Idaho Lt. Gov. Brad Little, state Insurance Director Dean Cameron and Sen. Jim Risch met with federal Centers for Medicare and Medicaid Services Administrator Seema Verma and White House advisers yesterday in Washington, D.C., and came away hopeful about working out a version of the state’s proposal to allow offer sale of insurance plans that don’t meet all Affordable Care Act requirements that would be acceptable to the Trump Administration.
Little said he called for the meeting to “sit face-to-face and provide significant and necessary clarifications about Idaho’s executive order and what we are trying to accomplish. … There had been a great deal of misunderstanding between CMS and what we are pursuing in health care, but now I believe we are back on track to getting an Idaho solution for Idahoans.”
Little said in a statement, “After these discussions, I believe they understand where we are coming from better, and we understand their position better.
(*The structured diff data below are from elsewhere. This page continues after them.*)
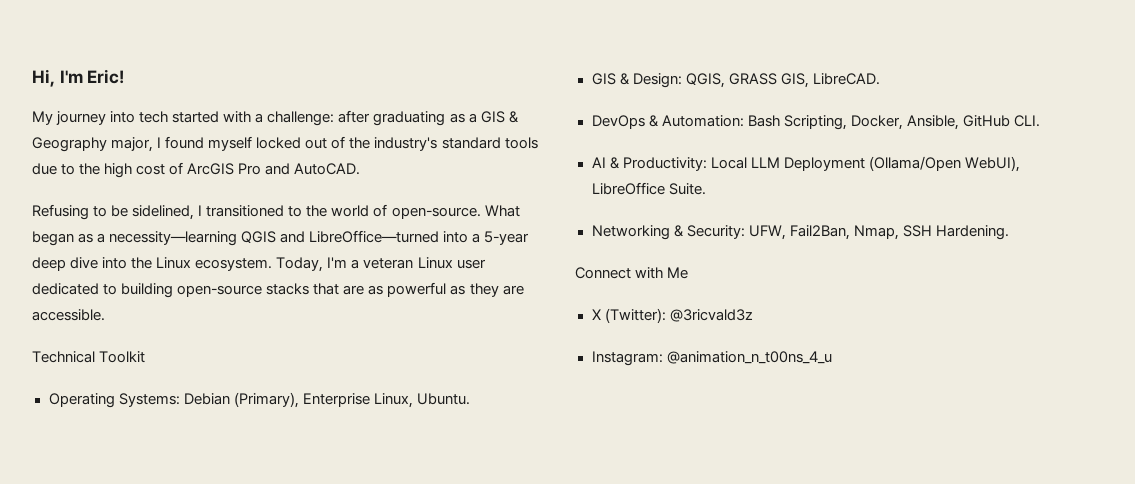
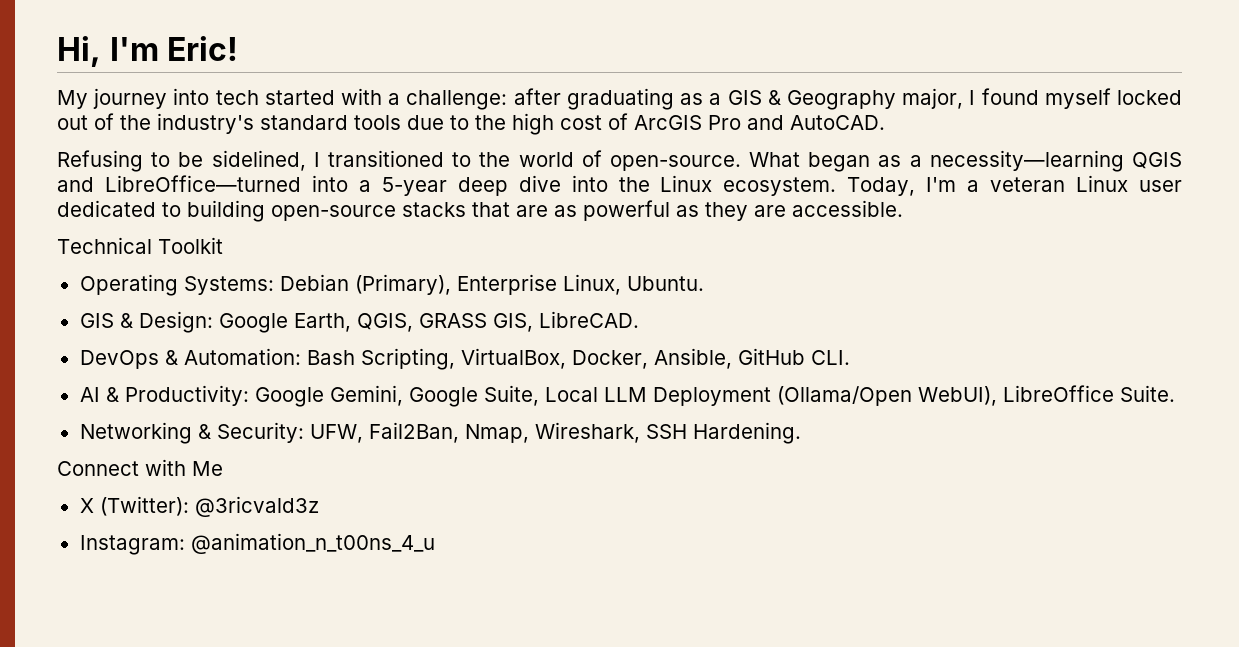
- GIS & Design: QGIS, GRASS GIS, LibreCAD.
+ GIS & Design: Google Earth, QGIS, GRASS GIS, LibreCAD.
- DevOps & Automation: Bash Scripting, Docker, Ansible, GitHub CLI.
+ DevOps & Automation: Bash Scripting, VirtualBox, Docker, Ansible, GitHub CLI.
- AI & Productivity: Local LLM Deployment (Ollama/Open WebUI), LibreOffice Suite.
+ AI & Productivity: Google Gemini, Google Suite, Local LLM Deployment (Ollama/Open WebUI), LibreOffice Suite.
- Networking & Security: UFW, Fail2Ban, Nmap, SSH Hardening.
+ Networking & Security: UFW, Fail2Ban, Nmap, Wireshark, SSH Hardening.

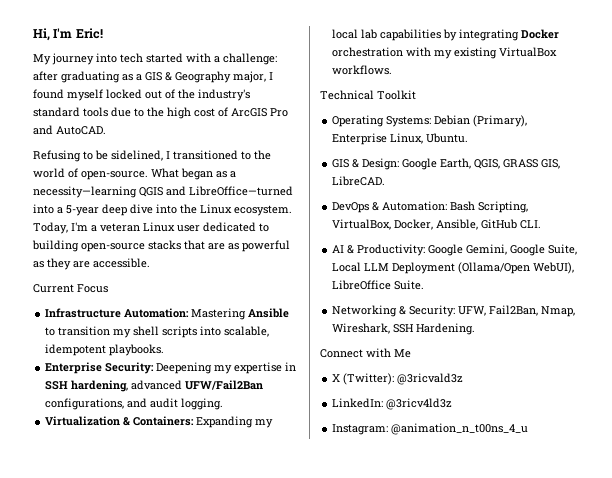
+ Current Focus
+ Infrastructure Automation: Mastering Ansible to transition my shell scripts into scalable, idempotent playbooks.
+ Enterprise Security: Deepening my expertise in SSH hardening, advanced UFW/Fail2Ban configurations, and audit logging.
+ Virtualization & Containers: Expanding my local lab capabilities by integrating Docker orchestration with my existing VirtualBox workflows.
+ LinkedIn: @3ricv4ld3z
Moving forward, I am very optimistic that we can work together with the Trump Administration to implement an Idaho-based solution for health care that works for Idahoans and fulfills the goals of Idaho’s executive order.”
Gov. Butch Otter and Little signed the executive order on Jan. 5, saying it would allow insurers who also offer fully ACA-compliant plans to offer less-expensive, lower-benefit plans that healthy Idahoans now priced out of the insurance market could afford. Last week, the Trump Administration turned thumbs down on the idea, writing in a letter to Otter, “The PPACA remains the law and we have a duty to enforce and uphold the law.” The letter from Verma gave Idaho 30 days to respond, and threatened that if Idaho doesn’t comply with the law, the federal government could take over enforcement in the state and impose hefty fines on insurers offering the plans.